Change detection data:
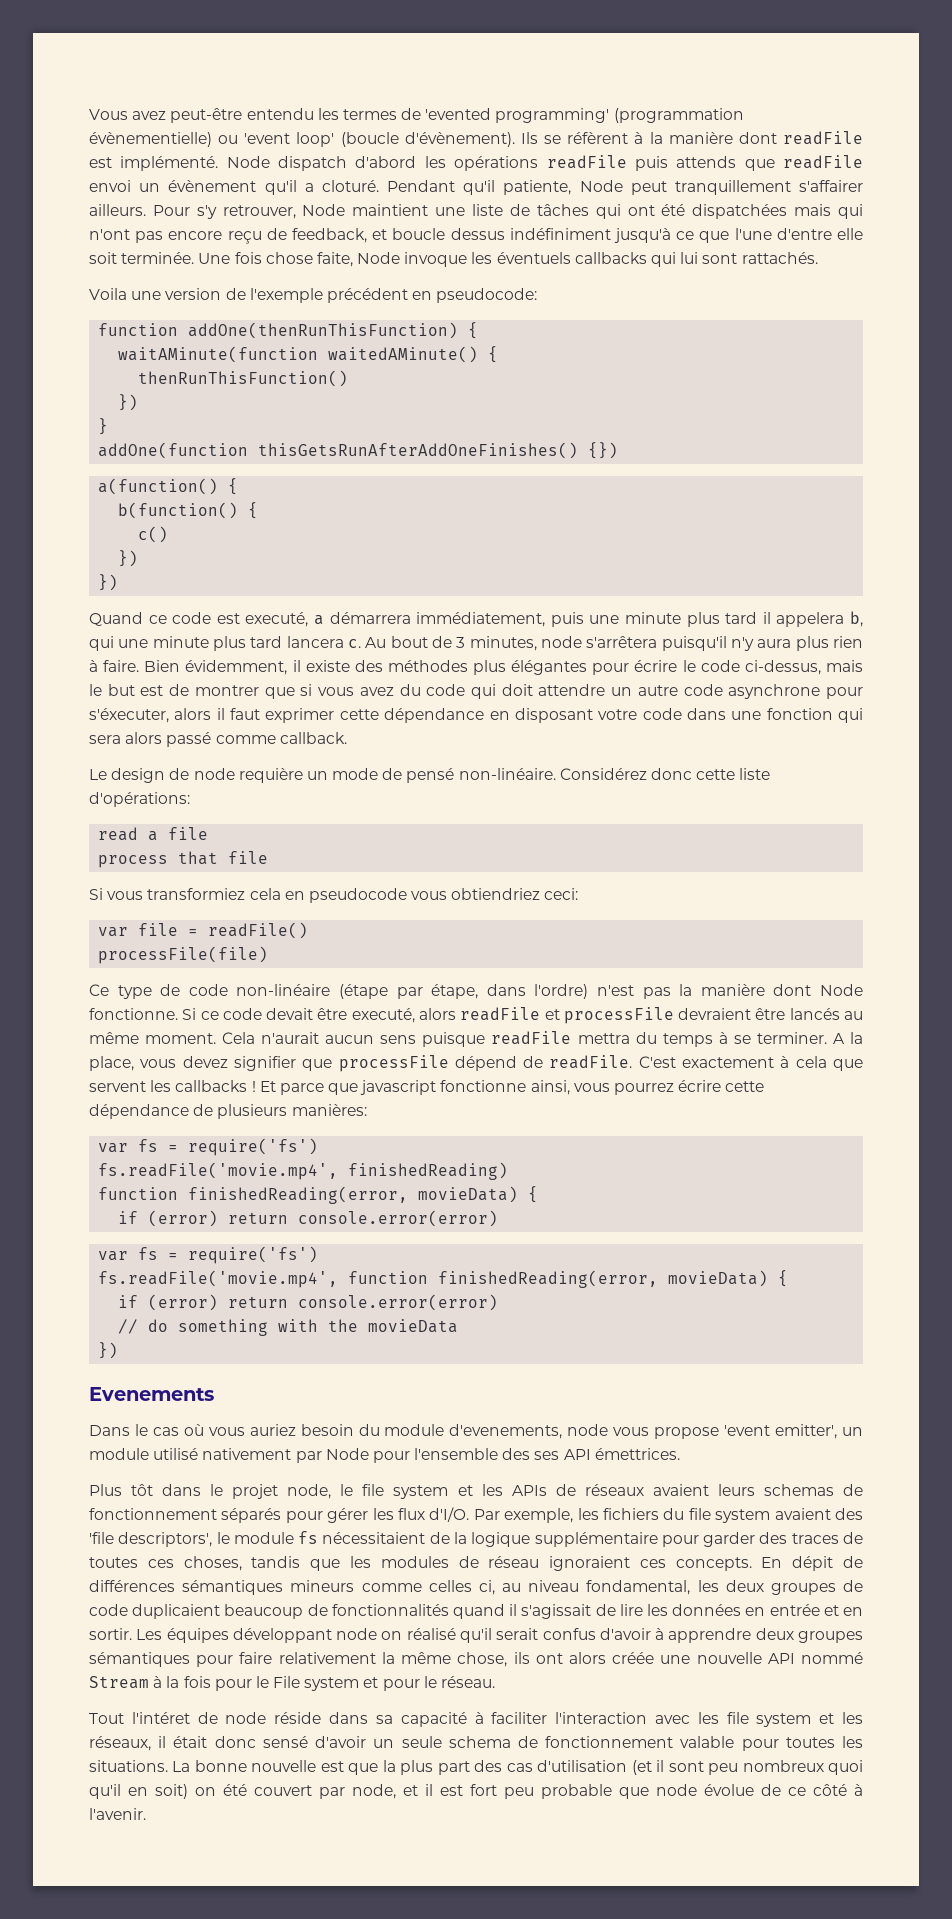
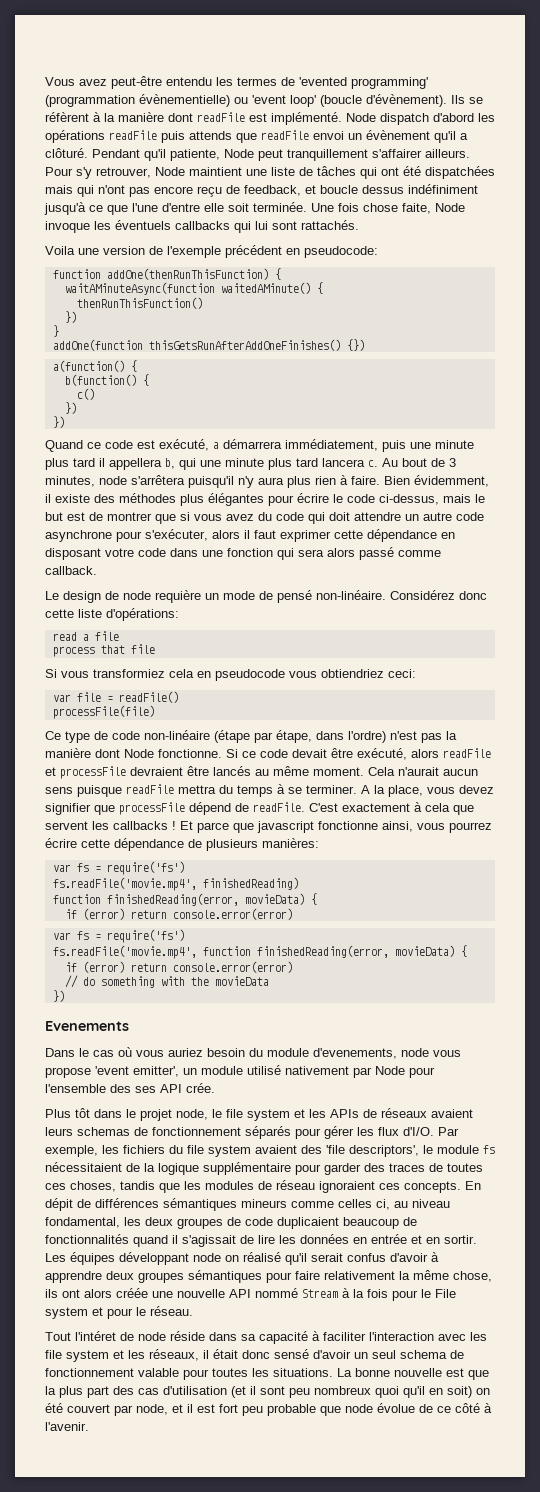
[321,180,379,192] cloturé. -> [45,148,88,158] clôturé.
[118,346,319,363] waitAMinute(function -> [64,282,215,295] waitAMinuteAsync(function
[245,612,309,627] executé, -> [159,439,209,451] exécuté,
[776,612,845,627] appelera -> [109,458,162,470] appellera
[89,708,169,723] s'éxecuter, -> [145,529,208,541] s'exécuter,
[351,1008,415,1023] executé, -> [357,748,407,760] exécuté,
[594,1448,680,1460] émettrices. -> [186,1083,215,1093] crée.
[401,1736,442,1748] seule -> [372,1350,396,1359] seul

--

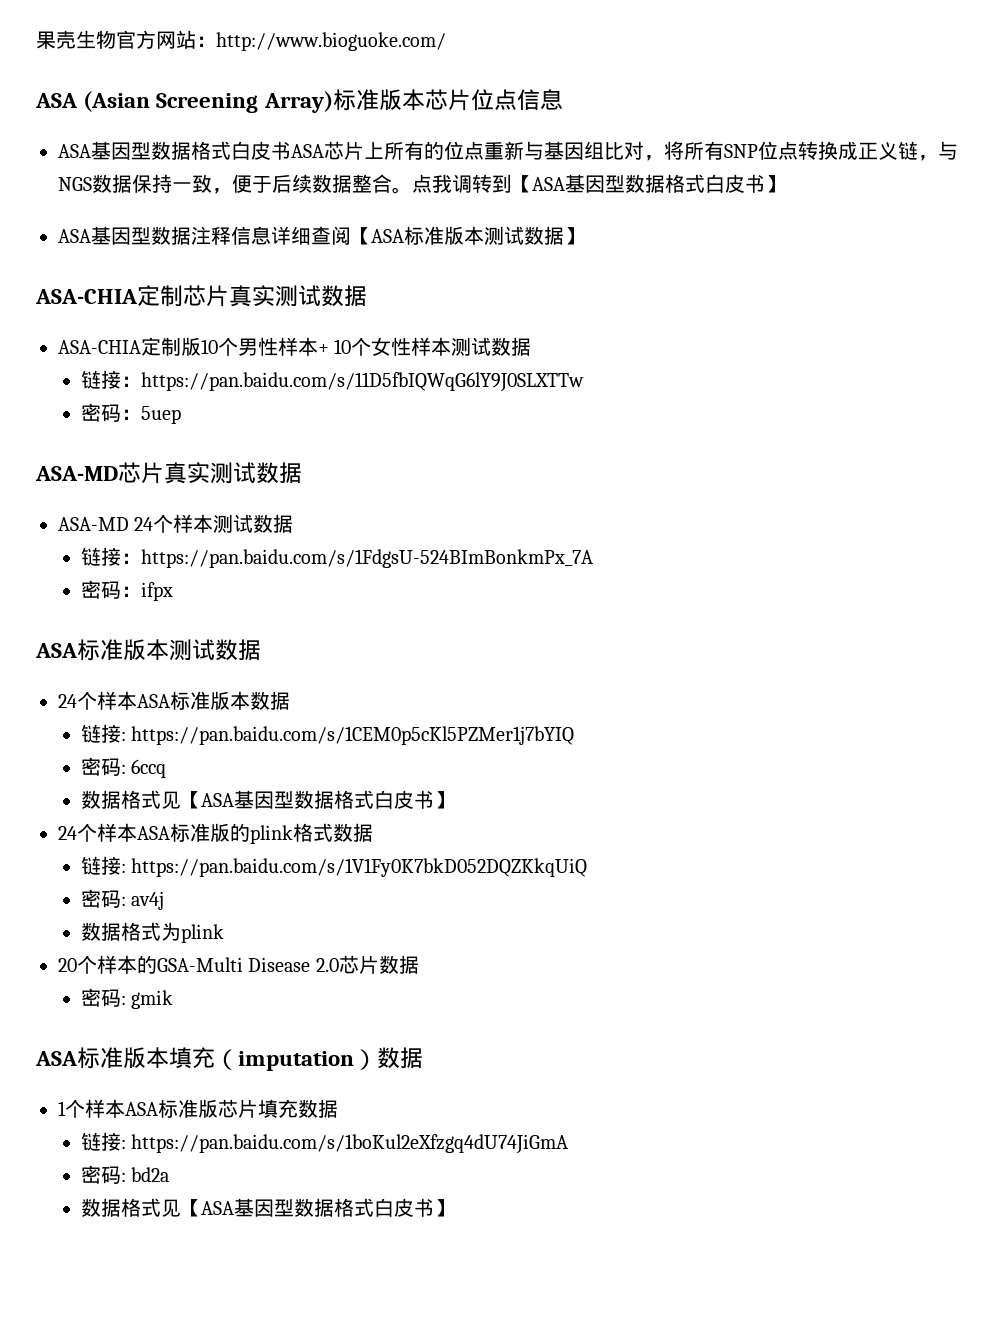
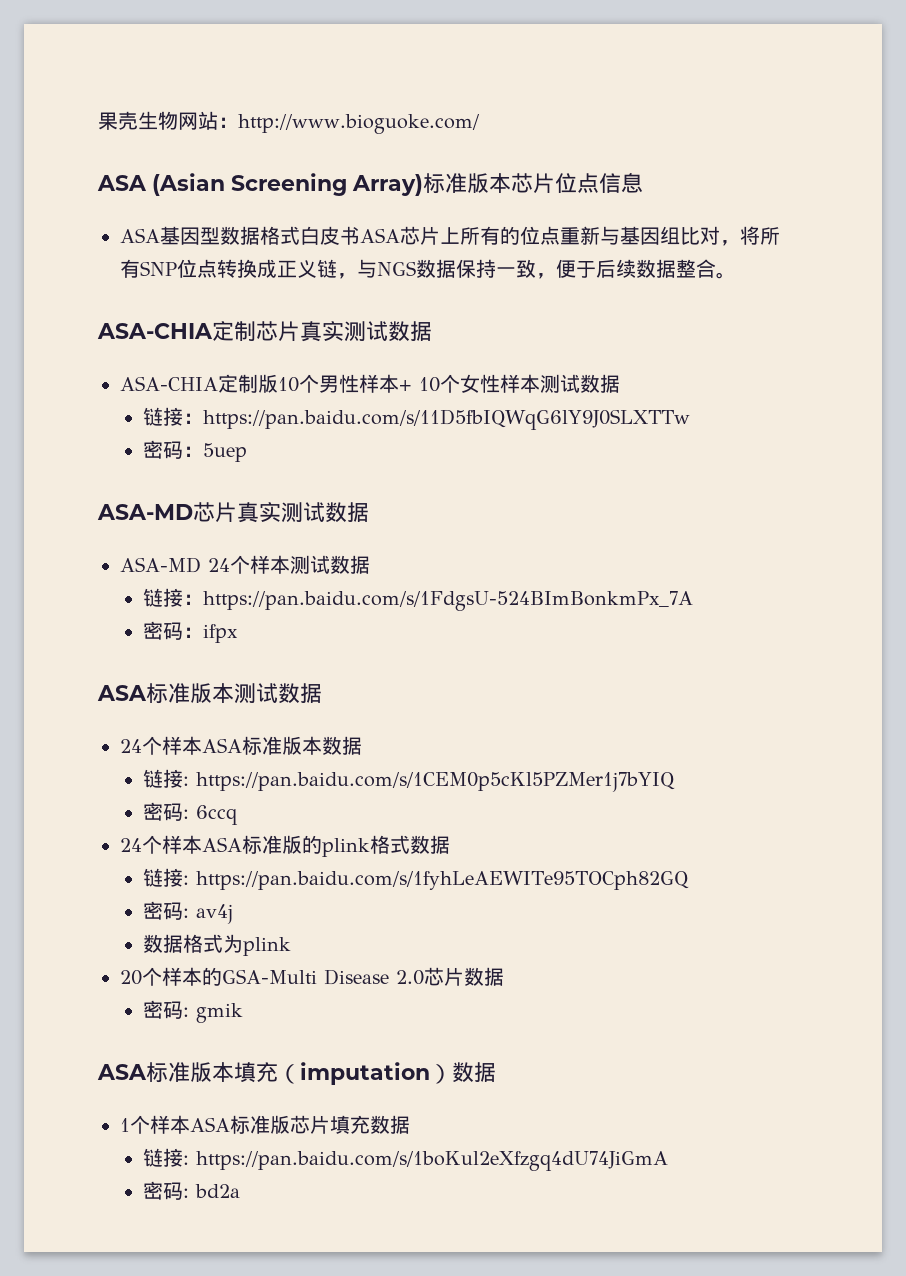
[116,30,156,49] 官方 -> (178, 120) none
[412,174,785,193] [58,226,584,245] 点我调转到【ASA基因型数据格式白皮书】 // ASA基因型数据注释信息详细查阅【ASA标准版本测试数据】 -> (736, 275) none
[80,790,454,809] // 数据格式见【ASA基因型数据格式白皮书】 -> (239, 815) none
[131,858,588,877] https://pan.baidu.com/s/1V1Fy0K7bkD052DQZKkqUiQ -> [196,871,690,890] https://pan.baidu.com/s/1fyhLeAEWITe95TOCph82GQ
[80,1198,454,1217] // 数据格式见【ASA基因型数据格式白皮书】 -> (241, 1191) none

- _TRY IT_
Would you please repeat exactly the lines above, starting at the line with "[351,1008,415,1023] executé, ->" and stopping at the line with "[401,1736,442,1748] seule ->", both included?

- _ANSWER SECTION_
[351,1008,415,1023] executé, -> [357,748,407,760] exécuté,
[594,1448,680,1460] émettrices. -> [186,1083,215,1093] crée.
[401,1736,442,1748] seule -> [372,1350,396,1359] seul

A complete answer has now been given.